Butcher laughed. "I like you, mate. You're properly mental but you know it. Alright, here's the plan: you infiltrate Vought using your powers, we build a target list of Supes who need killing, and we systematically destroy them from the inside."

"And when Homelander notices?" Hughie asked.

"By then," I said, meeting his eyes, "I'll have absorbed enough powers to actually fight him."

Chapter 9: First Infiltration

My first real mission was simple: infiltrate Vought Tower, access their servers, and plant monitoring software.

I walked in through the front door.

"Can I help you?" the receptionist asked.

I locked eyes with her and pushed. "You're going to give me a visitor's badge and forget I was here."

Her eyes glazed. "I'm going to give you a visitor's badge and forget you were here."

She handed me the badge robotically, and I walked past her toward the elevators.

Two security guards were stationed there. I caught both their eyes simultaneously—harder, requiring more focus—and planted the same suggestion.

"We didn't see anyone. It's a normal day."

"We didn't see anyone. It's a normal day," they droned in unison.

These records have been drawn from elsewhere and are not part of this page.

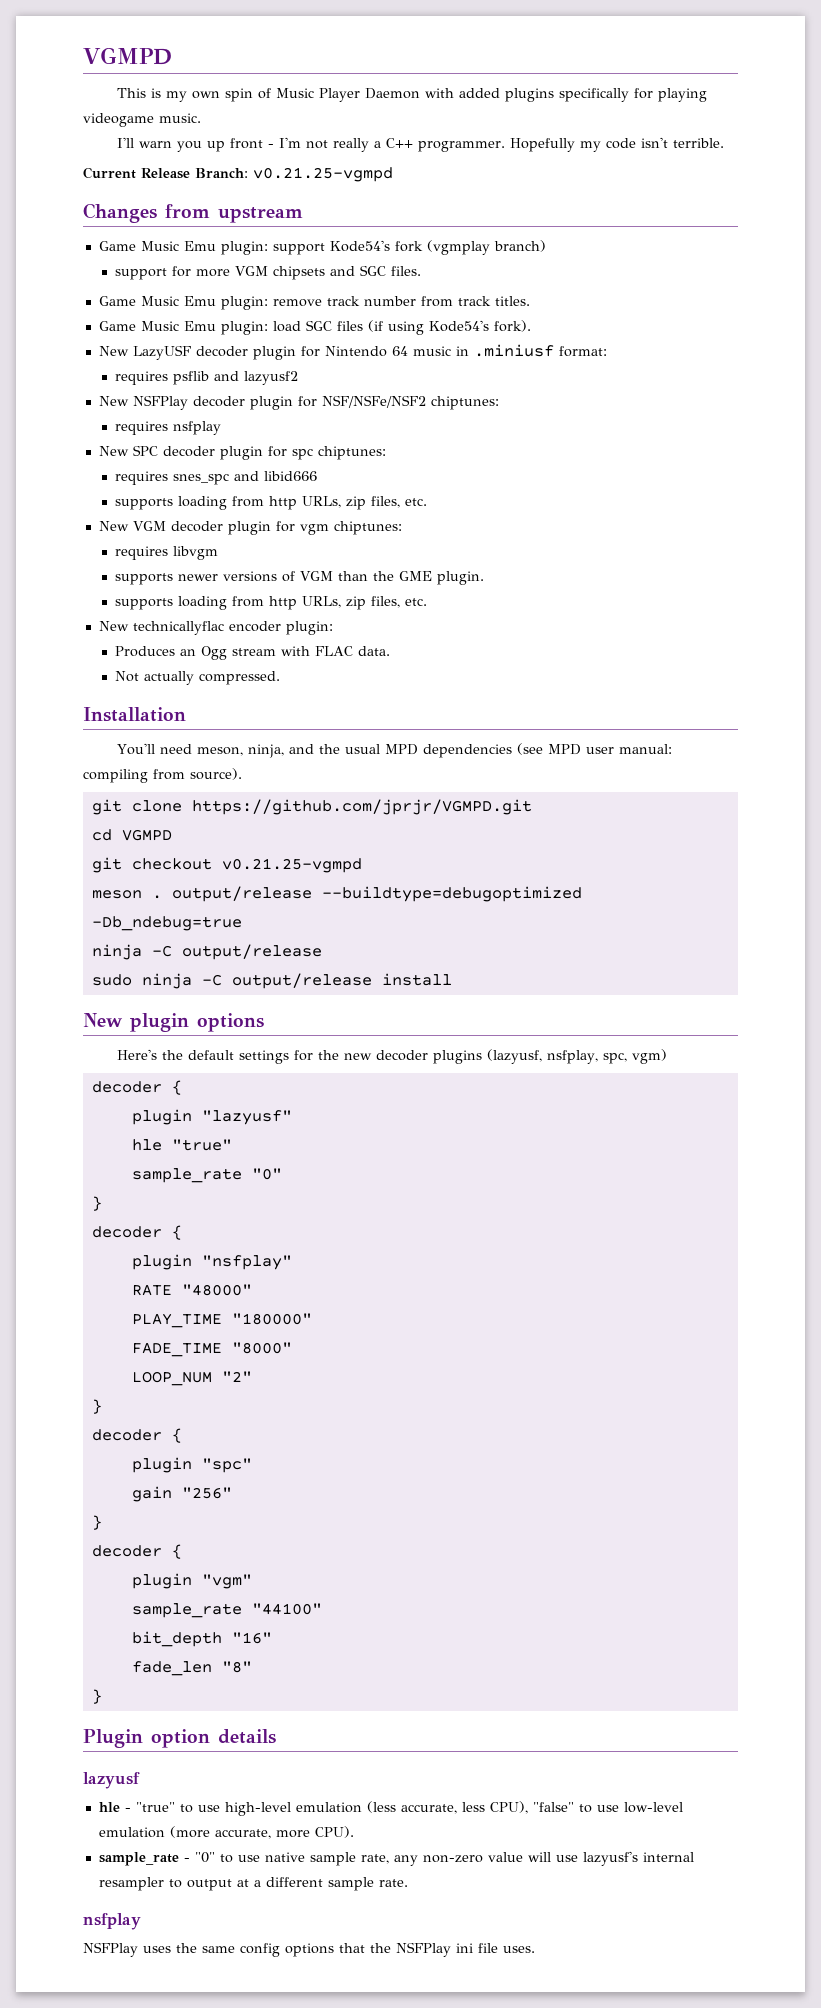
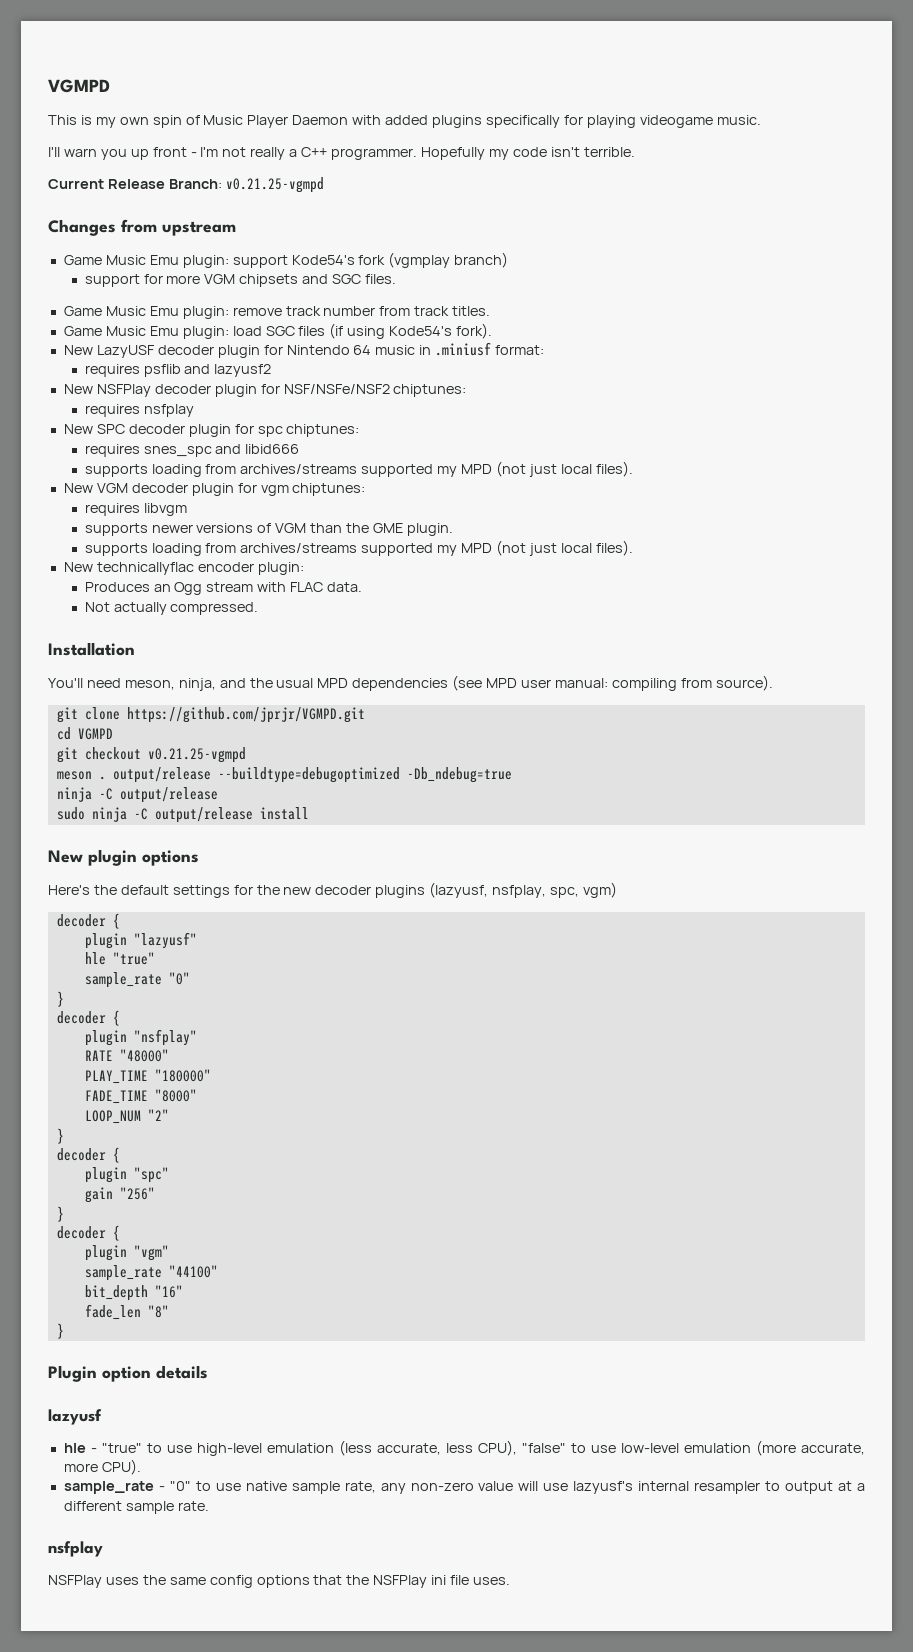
  requires snes_spc and libid666
- supports loading from http URLs, zip files, etc.
+ supports loading from archives/streams supported my MPD (not just local files).
  supports newer versions of VGM than the GME plugin.
- supports loading from http URLs, zip files, etc.
+ supports loading from archives/streams supported my MPD (not just local files).

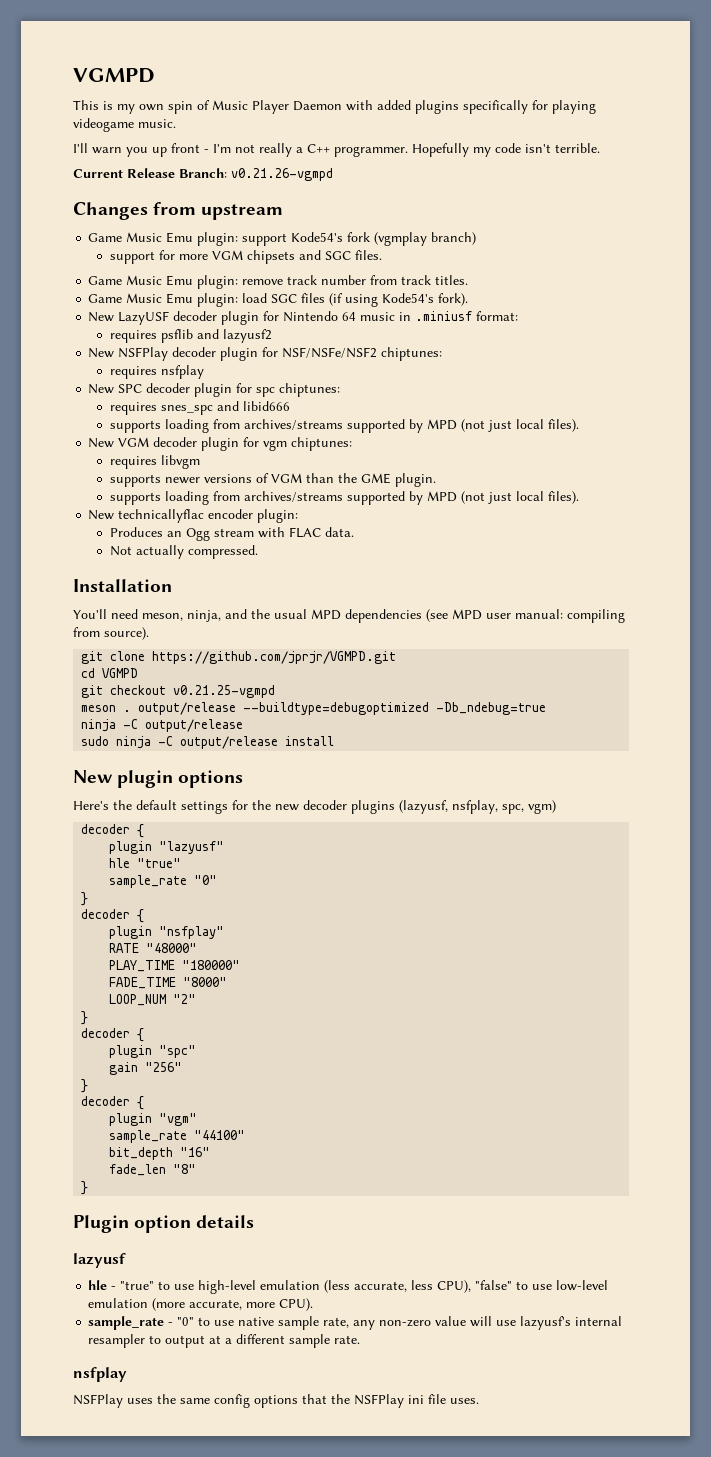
- Current Release Branch: v0.21.25-vgmpd
+ Current Release Branch: v0.21.26-vgmpd
  requires snes_spc and libid666
- supports loading from archives/streams supported my MPD (not just local files).
+ supports loading from archives/streams supported by MPD (not just local files).
  supports newer versions of VGM than the GME plugin.
- supports loading from archives/streams supported my MPD (not just local files).
+ supports loading from archives/streams supported by MPD (not just local files).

I rode the elevator to the 45th floor—IT department. Found a technician alone in a server room.

"Hey, I'm new in IT," I said, catching his eyes. "Can you show me where we keep the backup servers?"

Push.

His resistance crumbled instantly. "Sure, they're right over here..."

He walked me through the entire system, completely hypnotized, explaining security protocols, access codes, everything. I planted Frenchie's monitoring software while he stood there, docile.

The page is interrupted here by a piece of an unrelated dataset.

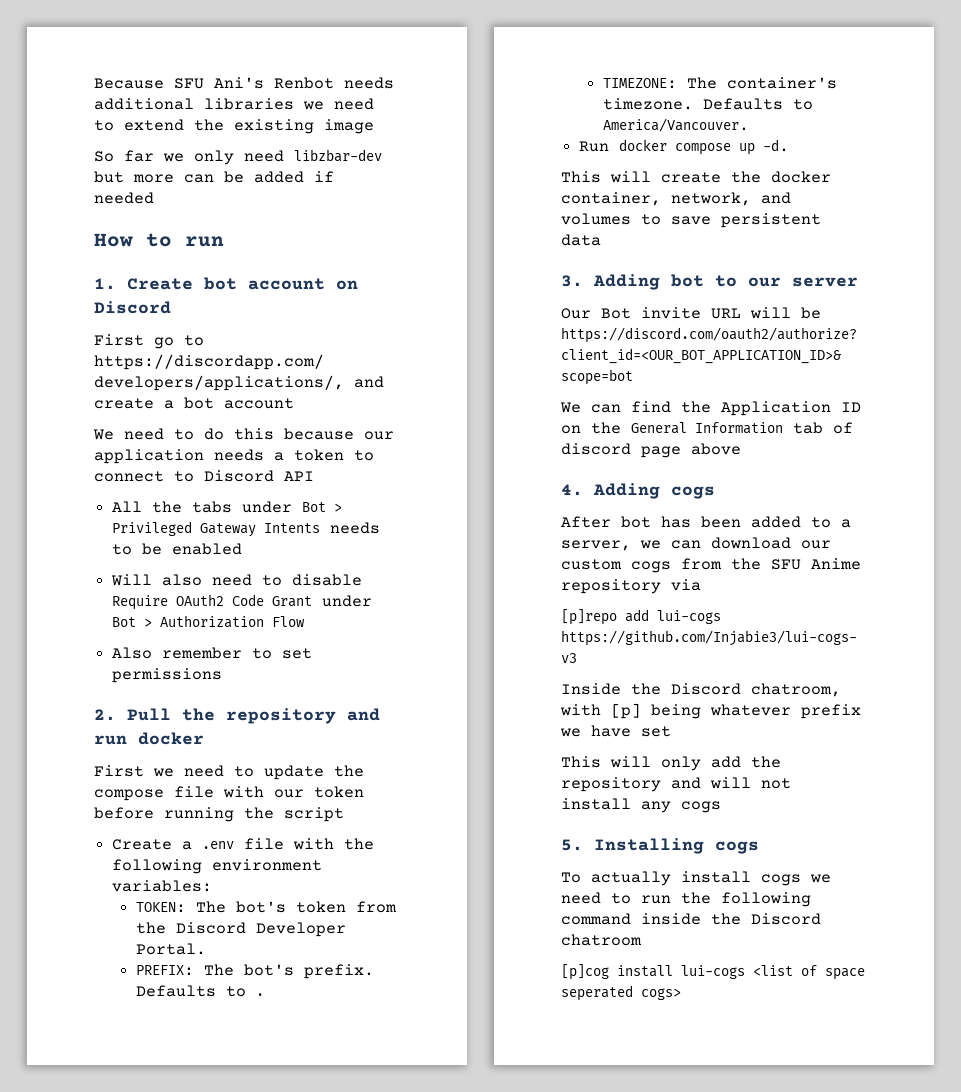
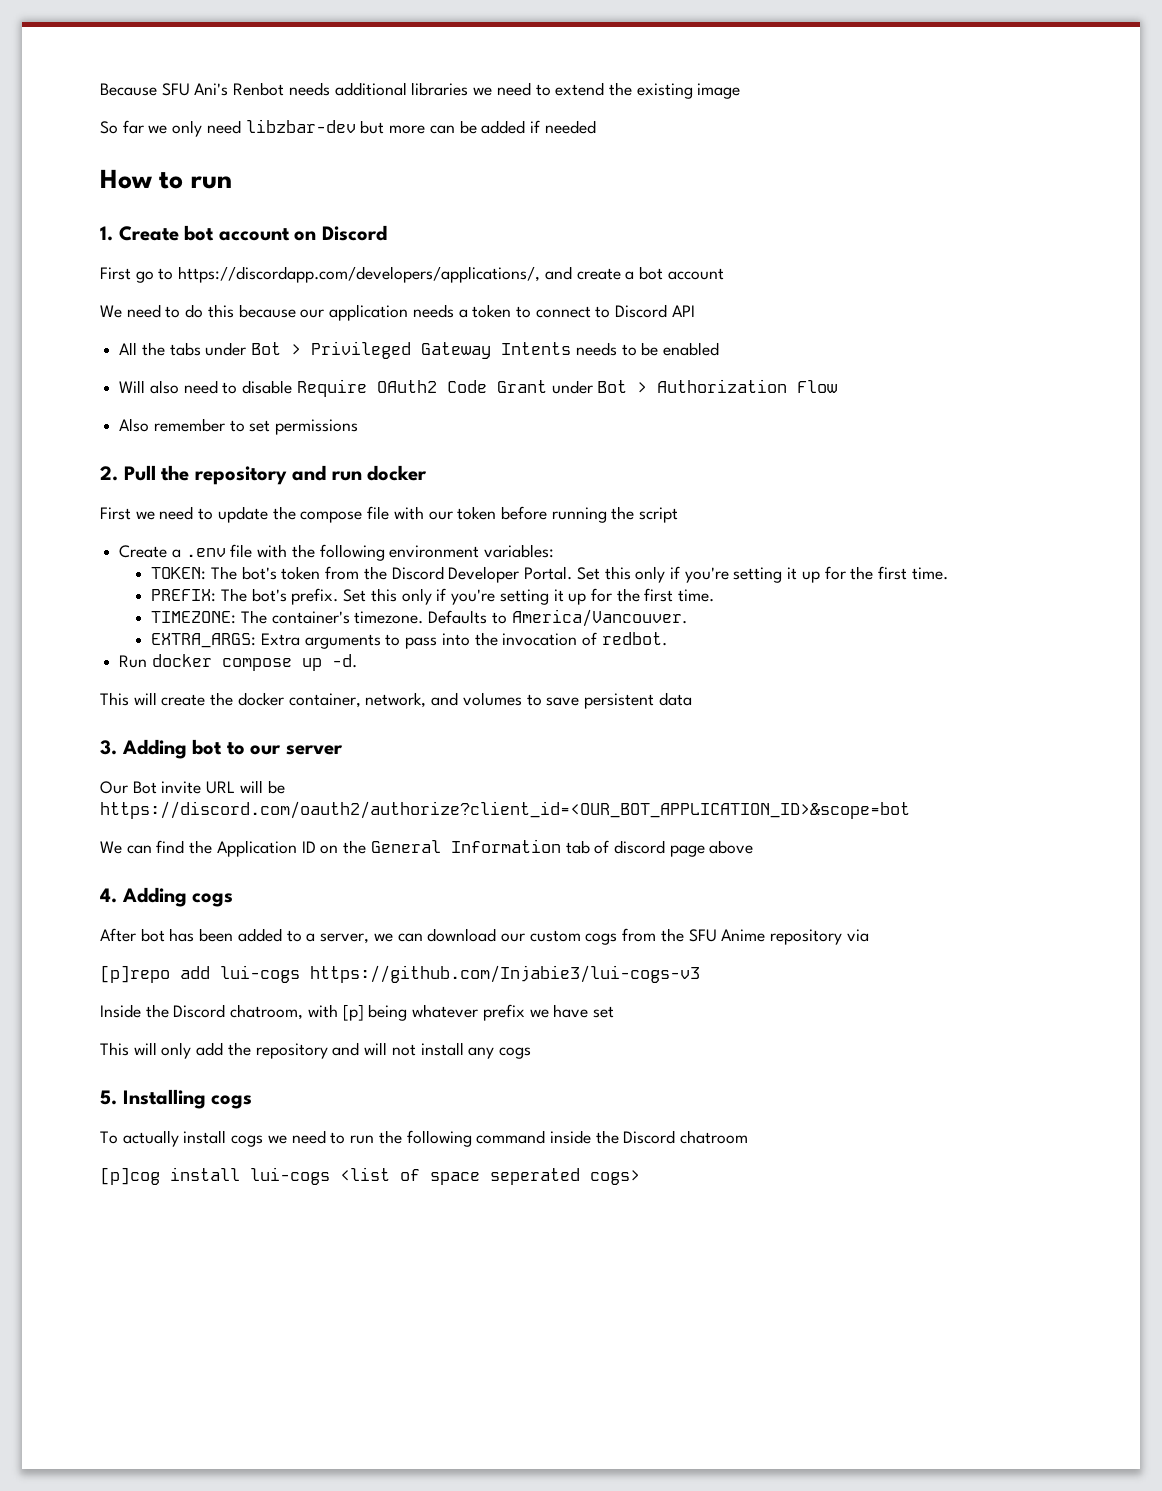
- TOKEN: The bot's token from the Discord Developer Portal.
- PREFIX: The bot's prefix. Defaults to .
+ TOKEN: The bot's token from the Discord Developer Portal. Set this only if you're setting it up for the first time.
+ PREFIX: The bot's prefix. Set this only if you're setting it up for the first time.
+ EXTRA_ARGS: Extra arguments to pass into the invocation of redbot.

"You're going to forget I was here," I commanded. "You came in, checked the servers, everything was normal. Understand?"

"I came in, checked the servers, everything was normal."

"Good."

I left the same way I came in—hypnotizing anyone who saw me, leaving a trail of edited memories and forgotten encounters.

By the time Vought realized their systems were compromised, we'd have weeks of data.

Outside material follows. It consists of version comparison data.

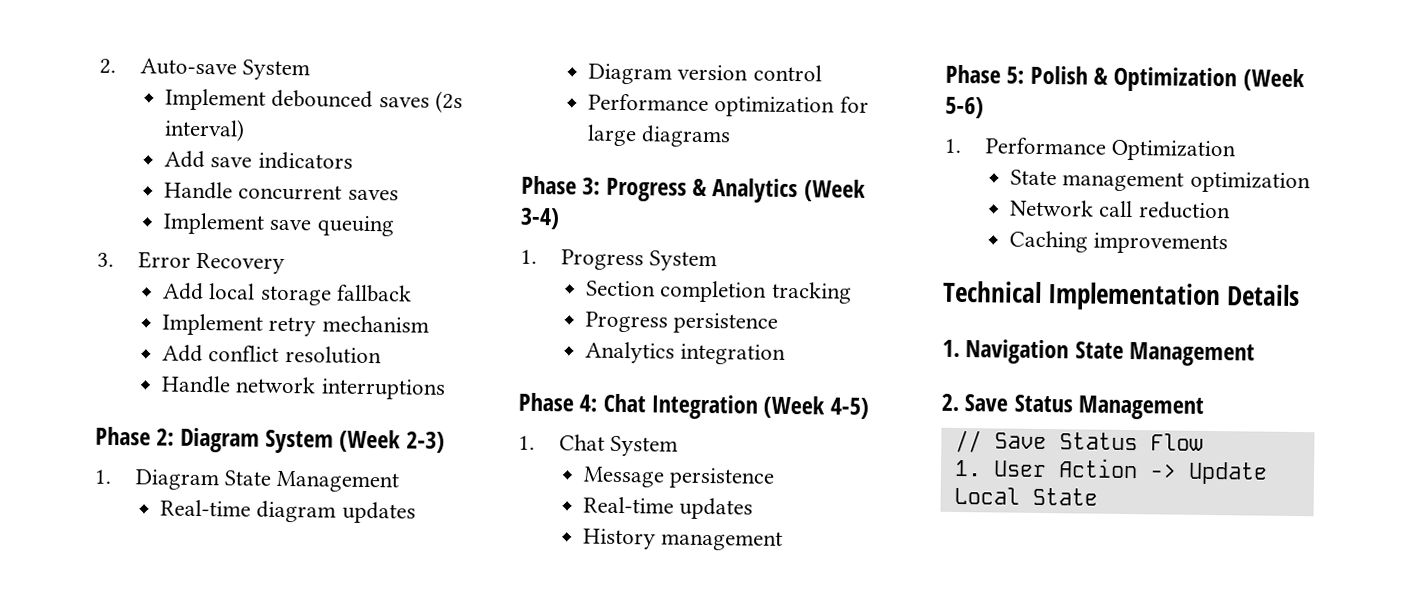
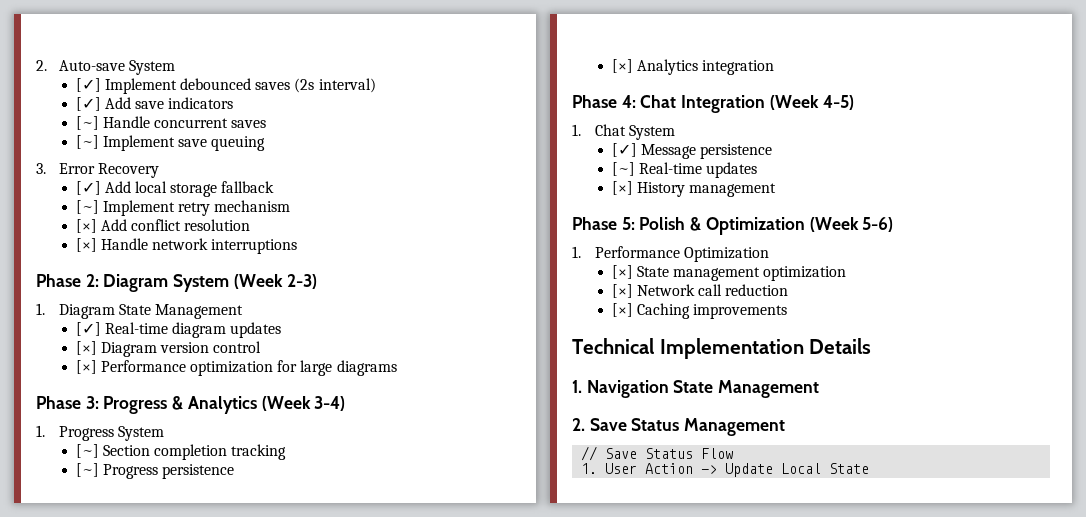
- Implement debounced saves (2s interval)
+ [✓] Implement debounced saves (2s interval)
- Add save indicators
+ [✓] Add save indicators
- Handle concurrent saves
+ [~] Handle concurrent saves
- Implement save queuing
+ [~] Implement save queuing
- Add local storage fallback
+ [✓] Add local storage fallback
- Implement retry mechanism
+ [~] Implement retry mechanism
- Add conflict resolution
+ [×] Add conflict resolution
- Handle network interruptions
+ [×] Handle network interruptions
- Real-time diagram updates
+ [✓] Real-time diagram updates
- Diagram version control
+ [×] Diagram version control
- Performance optimization for large diagrams
+ [×] Performance optimization for large diagrams
- Section completion tracking
+ [~] Section completion tracking
- Progress persistence
+ [~] Progress persistence
- Analytics integration
+ [×] Analytics integration
- Message persistence
+ [✓] Message persistence
- Real-time updates
+ [~] Real-time updates
- History management
+ [×] History management
- State management optimization
+ [×] State management optimization
- Network call reduction
+ [×] Network call reduction
- Caching improvements
+ [×] Caching improvements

Chapter 10: Starlight's Struggle

I encountered Annie—Starlight—by accident outside a coffee shop near Vought Tower. She looked exhausted, dark circles under her eyes.

"Rough day?" I asked.

She looked up, startled. "Do I know you?"

"We met briefly a couple weeks ago. I'm Alex. You look like you could use someone to talk to."

She laughed bitterly. "Is it that obvious?"

"Only to someone paying attention. Coffee? My treat."

She hesitated, then nodded. "Sure. Why not."

At the coffee shop, she opened up more than I expected. The pressure to maintain her image, the compromises she was being forced to make, the realization that her heroes weren't heroic.

"Sometimes I feel like I'm drowning," she admitted quietly. "Like I made a terrible mistake and now I can't get out."

I could read her surface thoughts—she was close to breaking. One more push and she'd either leave The Seven or shatter completely.

"You're stronger than you think," I said. "And when the time comes to make a choice, trust yourself. Not Vought. Not The Seven. You."

"Who are you really?" she asked, studying me. "You're not just some random guy, are you?"

I could hypnotize her right now. Make her trust me, tell me everything about The Seven, become an asset.

But something stopped me. She deserved better than mind control.

"I'm someone who sees what Vought really is," I said honestly. "And when you're ready to see it too, I'll be here."